Je fabrique un masque avec un pan de la chemise en crépon que j'ai reçue aux Urgences. Je passe l'élastique du poignet autour de mon oreille et coince le tissu de l'autre côté de ma tête le long de la rambarde de lit.
Quelle heure est-il?

Les infirmiers ouvrent la fenêtre pour aérer la chambre. Je ne savais pas qu'il faisait si doux à Paris...

Mardi.

Je pue. Tout pue. Cette chambre pue. Madame C. pue. Nous vivons dans des chemises en plastique, dormons sur des matelas en plastique. Je traîne ma perfusion comme un petit chien pour espérer un rafraîchissement autour des 30cm2 de lavabo. Mais qui a mis cette lumière? Je tente une approche méthodique du lavage debout en pensant à ma grand-mère. J'arrache les pressions de la blouse que je pousse le long de mon bras perfusé. Le tuyau se gorge de sang. Bon, allons à l'essentiel, restons chic, une douche A.P.C. : aisselles - pieds - c...ellulite.

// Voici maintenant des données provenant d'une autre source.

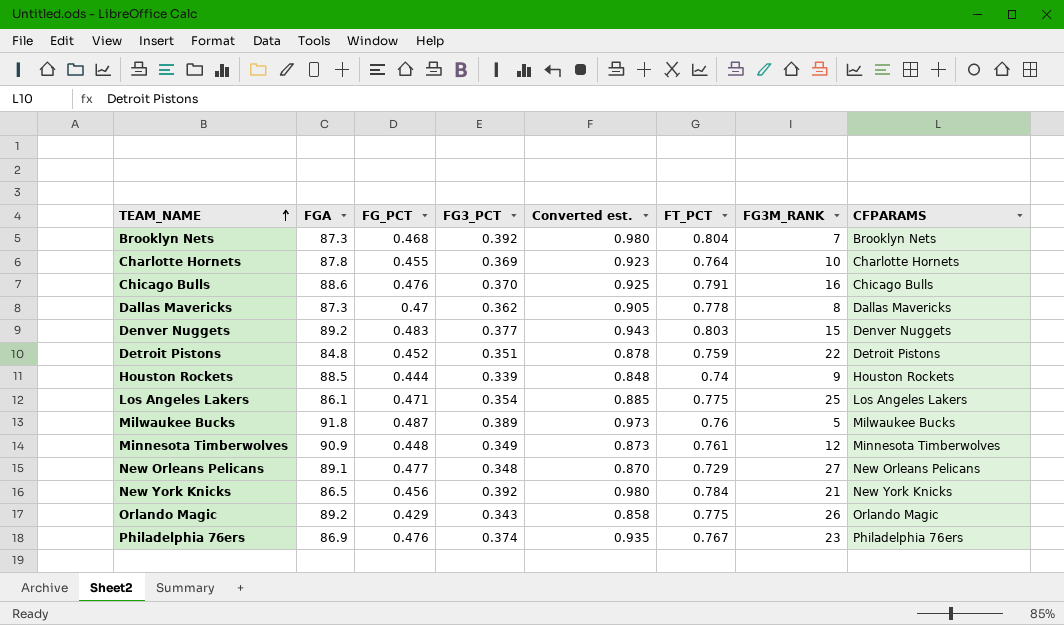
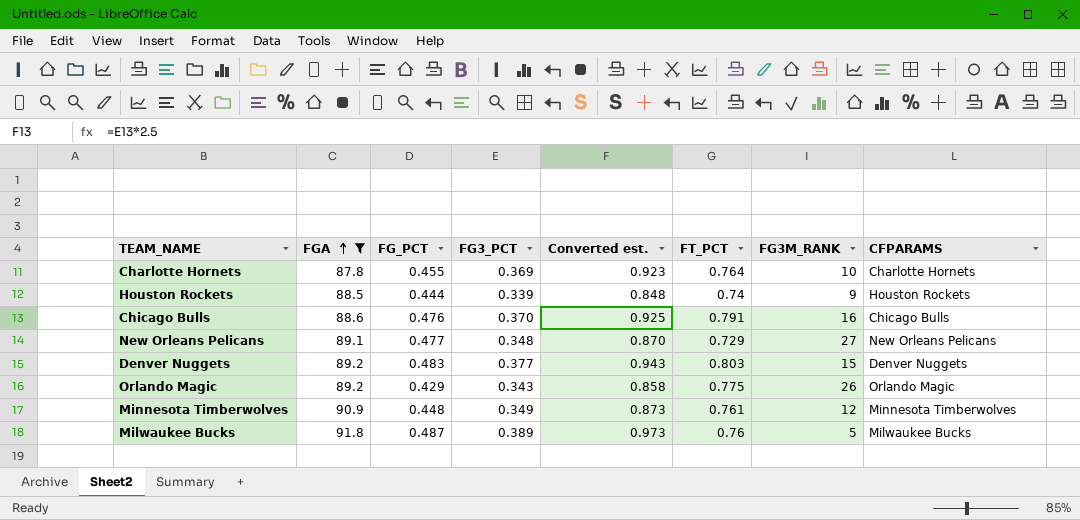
filter: none -> FGA >= 87.8
row order: TEAM_NAME ascending -> FGA ascending

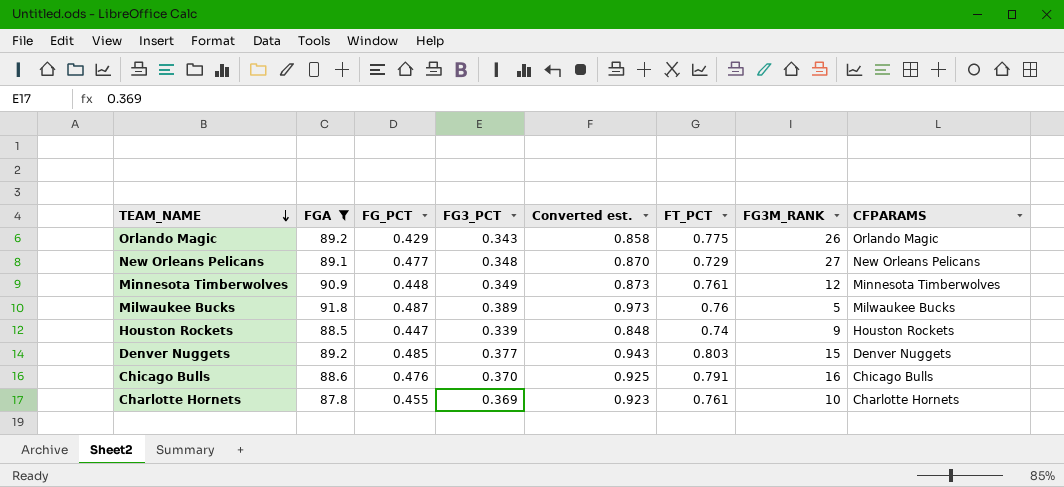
row order: FGA ascending -> TEAM_NAME descending
Houston Rockets | FG_PCT: 0.444 -> 0.447
Denver Nuggets | FG_PCT: 0.483 -> 0.485
Charlotte Hornets | FT_PCT: 0.764 -> 0.761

Ma voisine a un petit renvoi et s'en excuse. L'idée de lui demander pourquoi elle ne s'excuse pas des horribles chapelets méthaniques qu'elle prodigue me traverse l'esprit puis j'abandonne. Elle est sourde et je suis aphone... Je me demande quand même ce qu'ils lui mettent dans sa perfusion.

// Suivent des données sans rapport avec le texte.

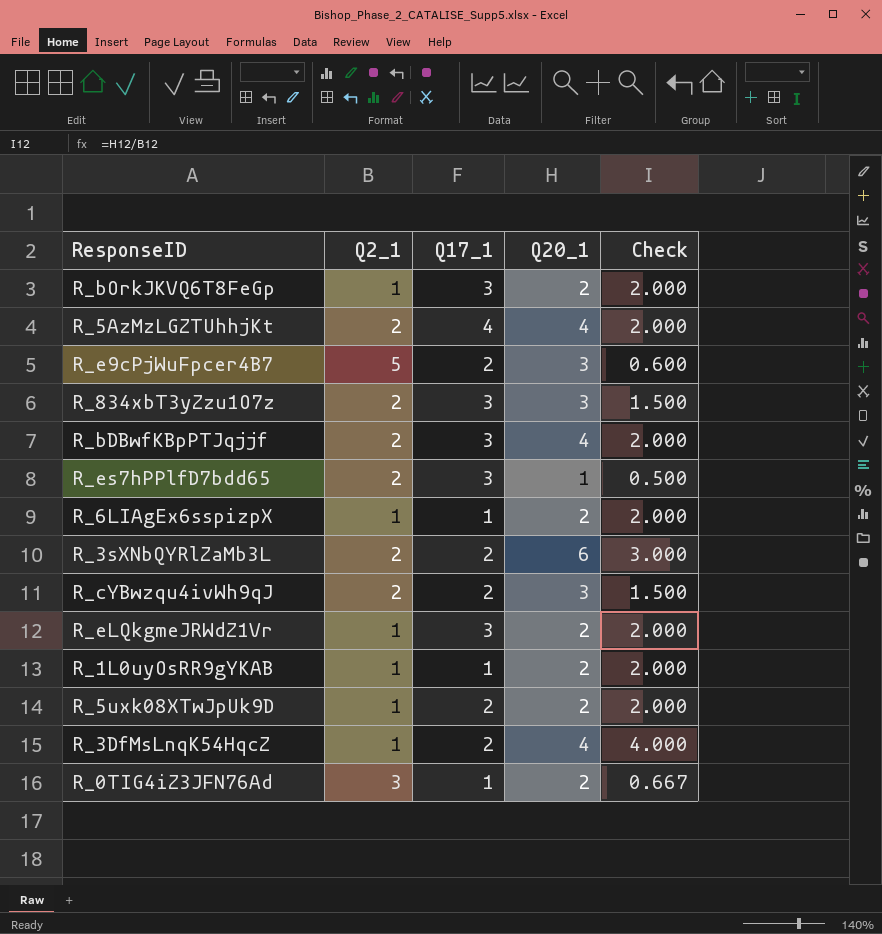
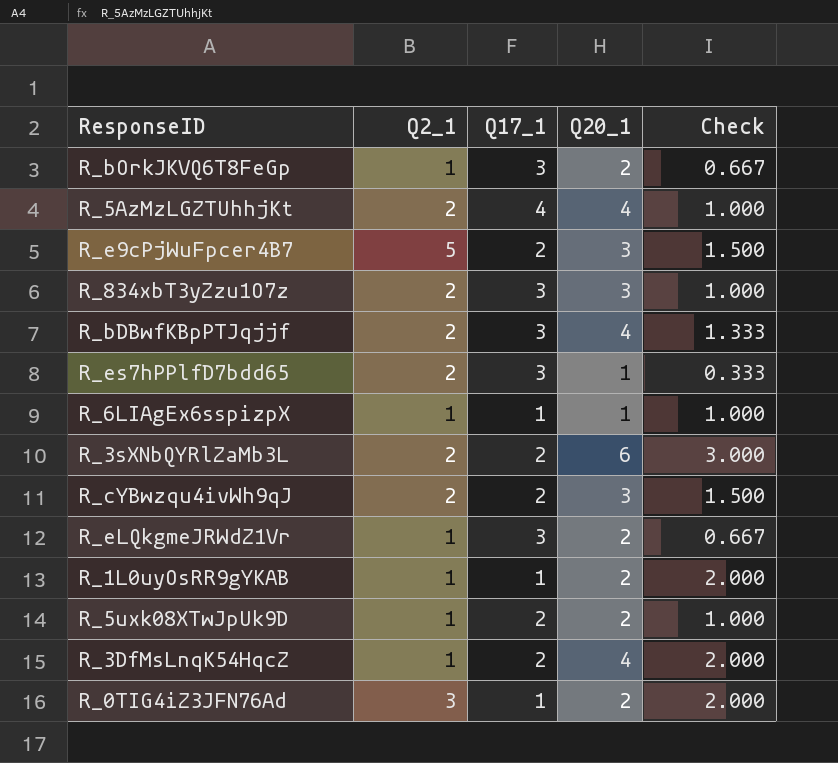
column Check | formula: [Q20_1] / [Q2_1] -> [Q20_1] / [Q17_1]
R_6LIAgEx6sspizpX | Q20_1: 2 -> 1

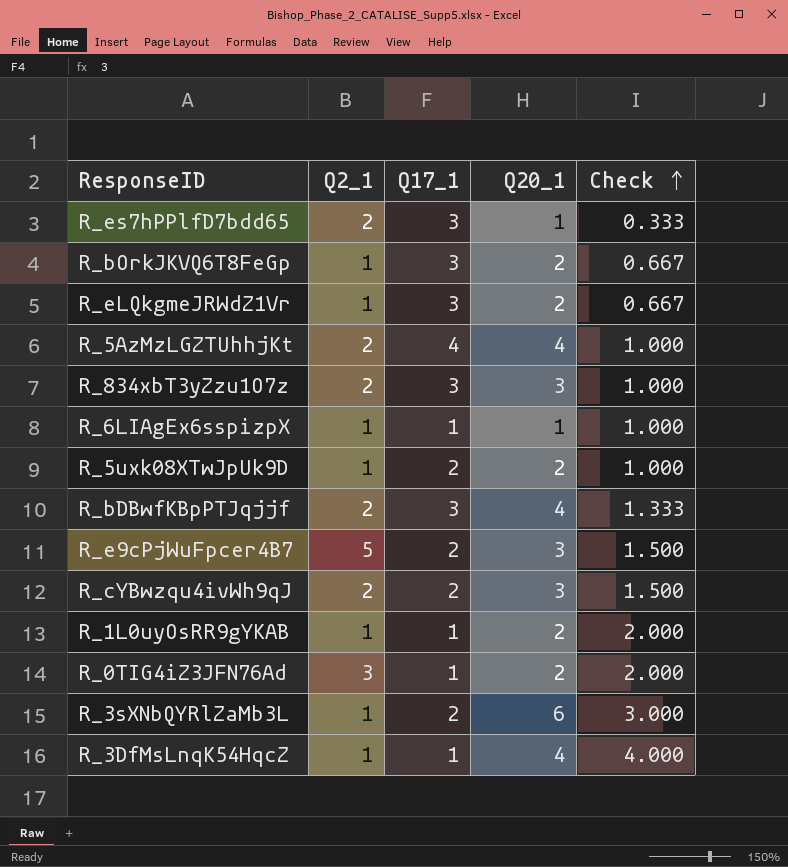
row order: none -> Check ascending
R_3sXNbQYRlZaMb3L | Q2_1: 2 -> 1
R_3DfMsLnqK54HqcZ | Q17_1: 2 -> 1
R_3DfMsLnqK54HqcZ | Check: 2.000 -> 4.000

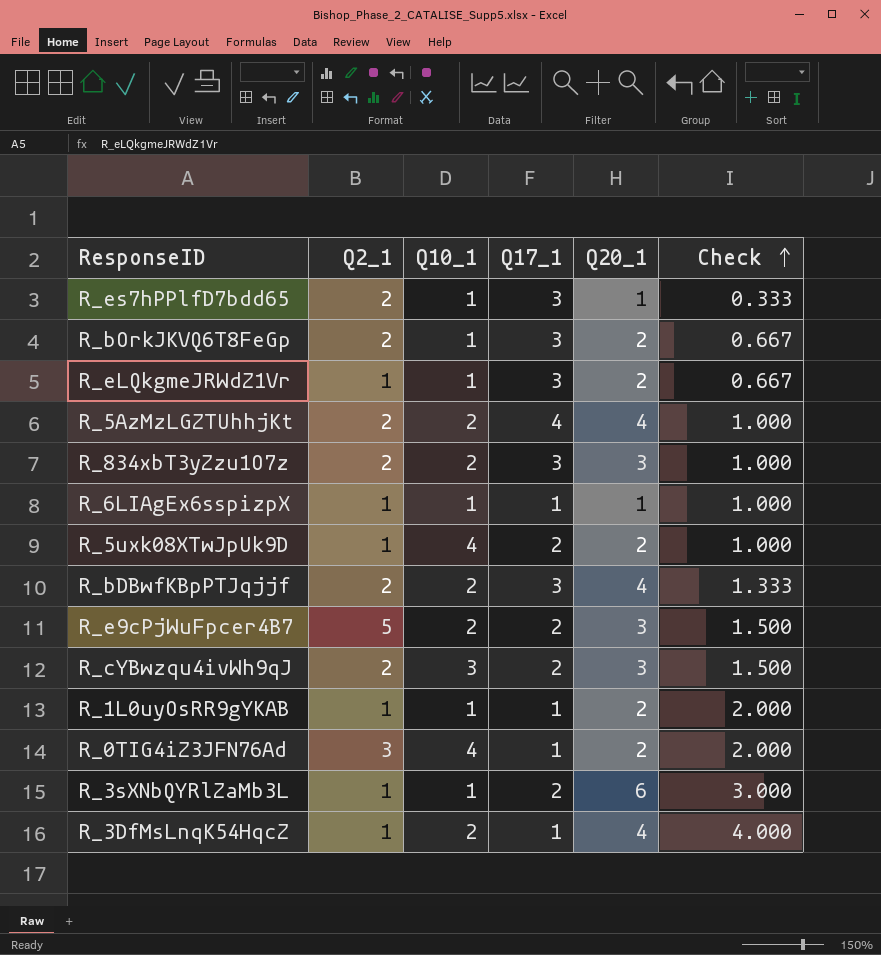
column Q10_1 | position: none -> 3
R_bOrkJKVQ6T8FeGp | Q2_1: 1 -> 2

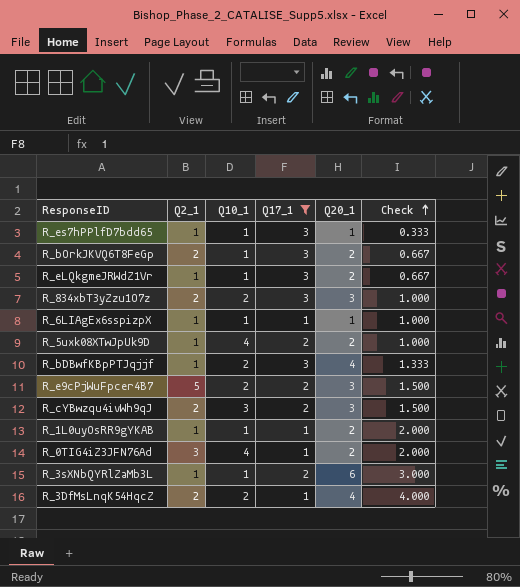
filter: none -> Q17_1 != 4
R_es7hPPlfD7bdd65 | Q2_1: 2 -> 1
R_bDBwfKBpPTJqjjf | Q2_1: 2 -> 1
R_3DfMsLnqK54HqcZ | Q2_1: 1 -> 2

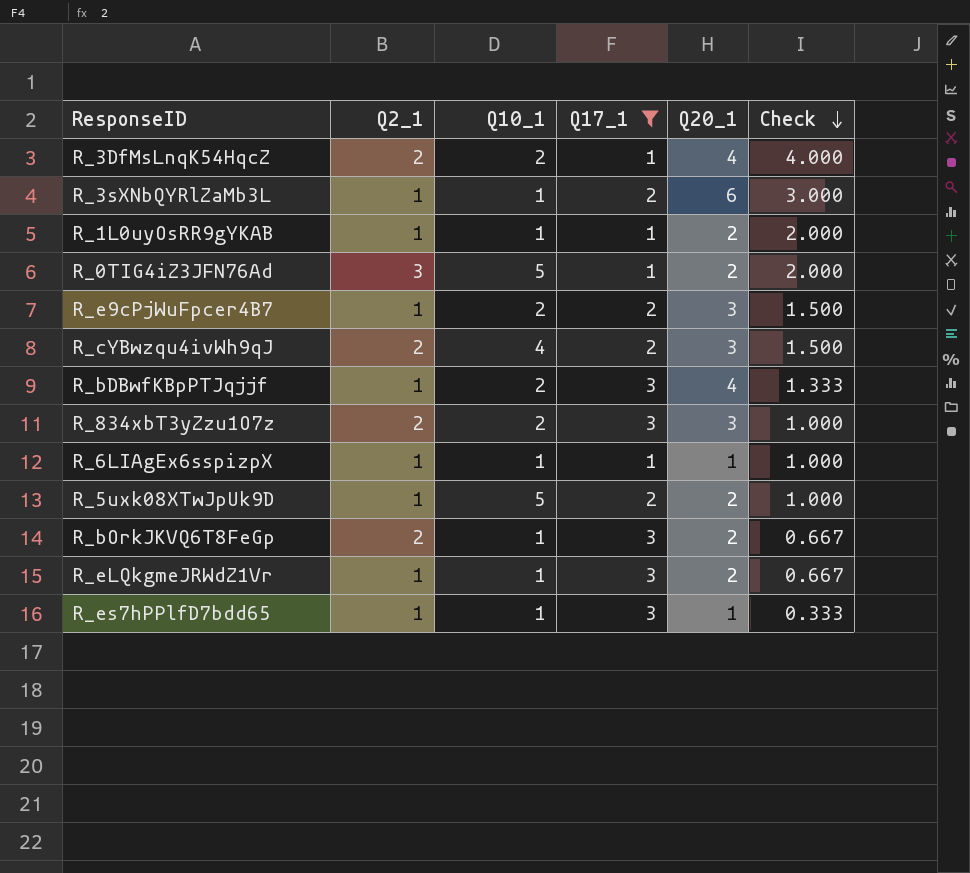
row order: Check ascending -> Check descending
R_0TIG4iZ3JFN76Ad | Q10_1: 4 -> 5
R_e9cPjWuFpcer4B7 | Q2_1: 5 -> 1
R_cYBwzqu4ivWh9qJ | Q10_1: 3 -> 4
R_5uxk08XTwJpUk9D | Q10_1: 4 -> 5

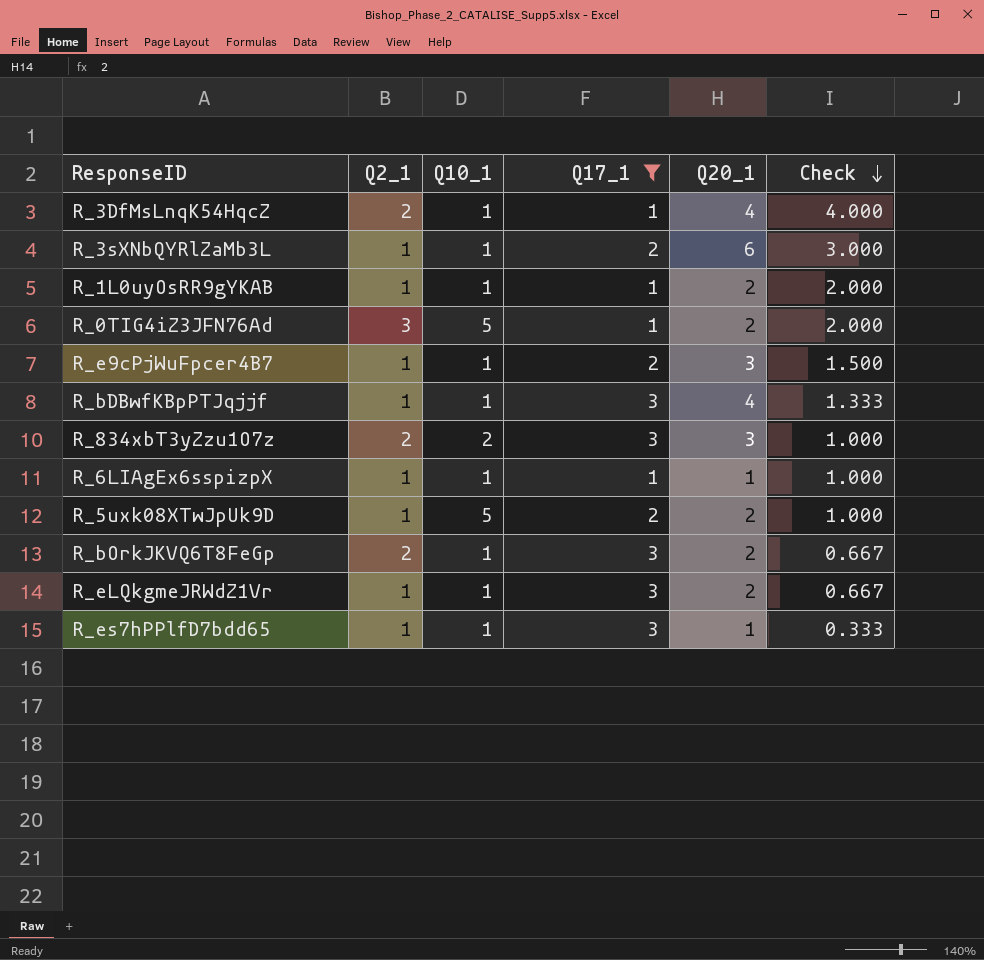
row R_cYBwzqu4ivWh9qJ: 2 | 4 | 2 | 3 | 1.500 -> none
R_3DfMsLnqK54HqcZ | Q10_1: 2 -> 1
R_e9cPjWuFpcer4B7 | Q10_1: 2 -> 1
R_bDBwfKBpPTJqjjf | Q10_1: 2 -> 1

Aujourd'hui, j'ai réussi à manger un yaourth et deux veloutines, premier repas depuis cinq jours, je ne peux toujours pas boire.
La veloutine est une purée surmixée au spectre colorimétrique étroit, puisque oscillant entre beige pâle et clair kaki.
Autant la vue d'une becquée prémâchée verdâtre répondant au doux nom de "Veloutine de poulet aux légumes au curry mixée et salée" ne m'avait pas trop échaudée à midi, autant la "Veloutine Couscous" du soir m'a quelque peu décontenancée.

Prout.

Mercredi.

Agitation au milieu de la nuit. Des pas, des blouses, qui courent, blanches, vertes, puis blanches encore. Des cris. Masse. Masse. Arrête de masser. On y va. Un bruit. L'électrochoc. On recommence. Bip. Masse. Bip. Masse. Bip. Arrête de masser. Un râle. Bip. On y va. Un râle. Bip. Un râle. Bip. Un râle. Silence...
Du monde dans les couloirs, des rires, des blagues, ouf... C'était pour Monsieur F., je me dis qu'il va bien.
Trente minutes plus tard, des gens, plein, des visiteurs au milieu de la nuit, alors que les visites sont de 13h à 20h. C'est bien écrit sur la porte de la chambre. De 13h à 20h. Pas plus de deux visiteurs par patient. C'est écrit sur la porte de la chambre!!!
Ils cherchent la chambre de Monsieur F. Il est mort.
On est bien peu de chose...

Je traverse les galeries de l'hôpital, il fait beau, l'air de Paris me gratte la gorge. Je monte dans un taxi.



Melaena : Le melaena ou méléna est un terme de médecine désignant un symptôme caractérisé par l'évacuation par l'anus de sang noir, pâteux et nauséabond mélangé ou non aux selles. Les selles sont souvent qualifiées de goudronneuses et peuvent être constatées soit par le patient ou par le médecin lors du toucher rectal. La couleur, la consistance et l'odeur sont dus à une digestion partielle et indiquent que l'hémorragie se situe relativement haut dans le tube digestif.

Epiglotte : L'épiglotte est une structure cartilagineuse reliée au larynx qui coulisse vers le haut quand les voies aériennes sont ouvertes, et aide à obstruer l'entrée de la trachée au moment de la déglutition . Elle descend légèrement vers le bas, afin d'entrer en contact avec le larynx qui s'élève, formant ainsi un verrou au-dessus du larynx.